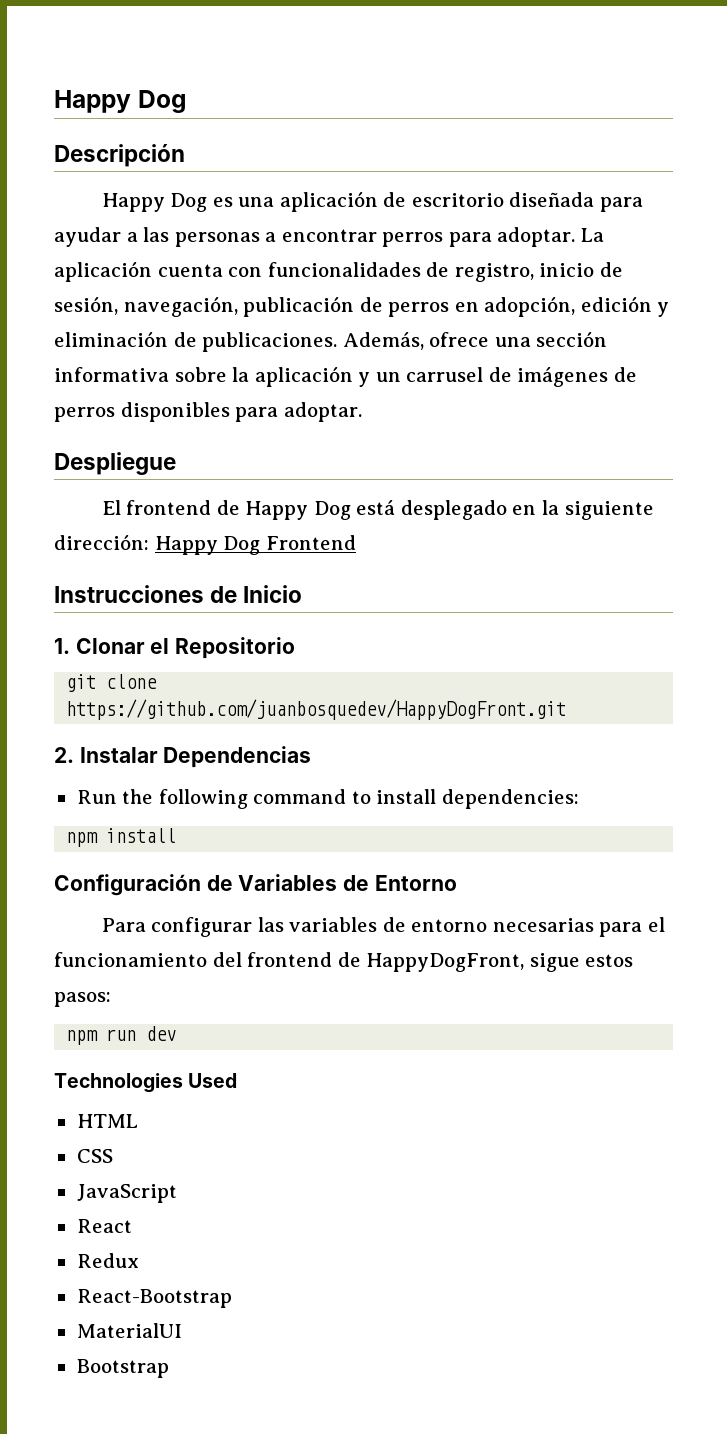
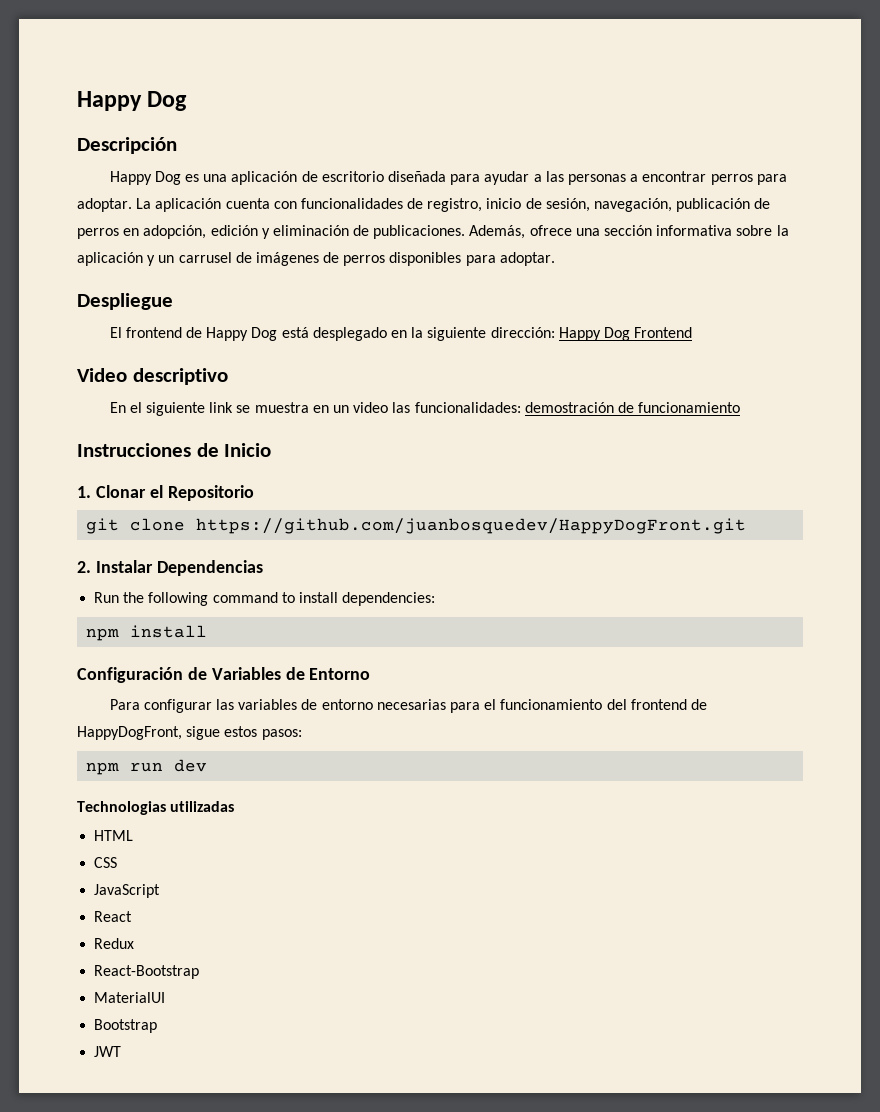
+ Video descriptivo
+ En el siguiente link se muestra en un video las funcionalidades: demostración de funcionamiento
- Technologies Used
+ Technologias utilizadas
+ JWT

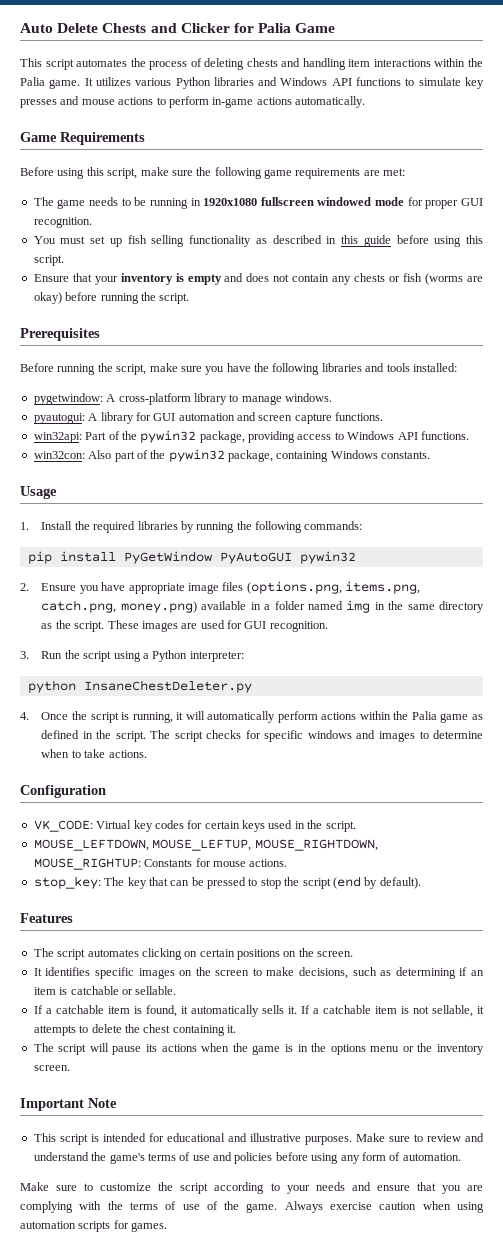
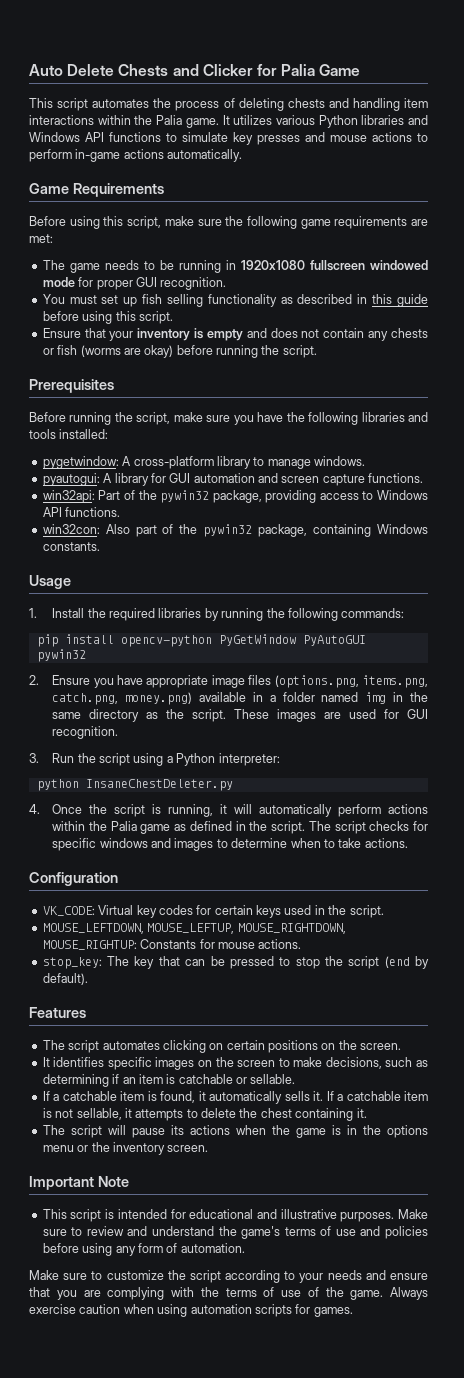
- pip install PyGetWindow PyAutoGUI pywin32
+ pip install opencv-python PyGetWindow PyAutoGUI pywin32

========================================================================

Which lines in the records above contain the word "PyGetWindow"? Return each of them.

- pip install PyGetWindow PyAutoGUI pywin32
+ pip install opencv-python PyGetWindow PyAutoGUI pywin32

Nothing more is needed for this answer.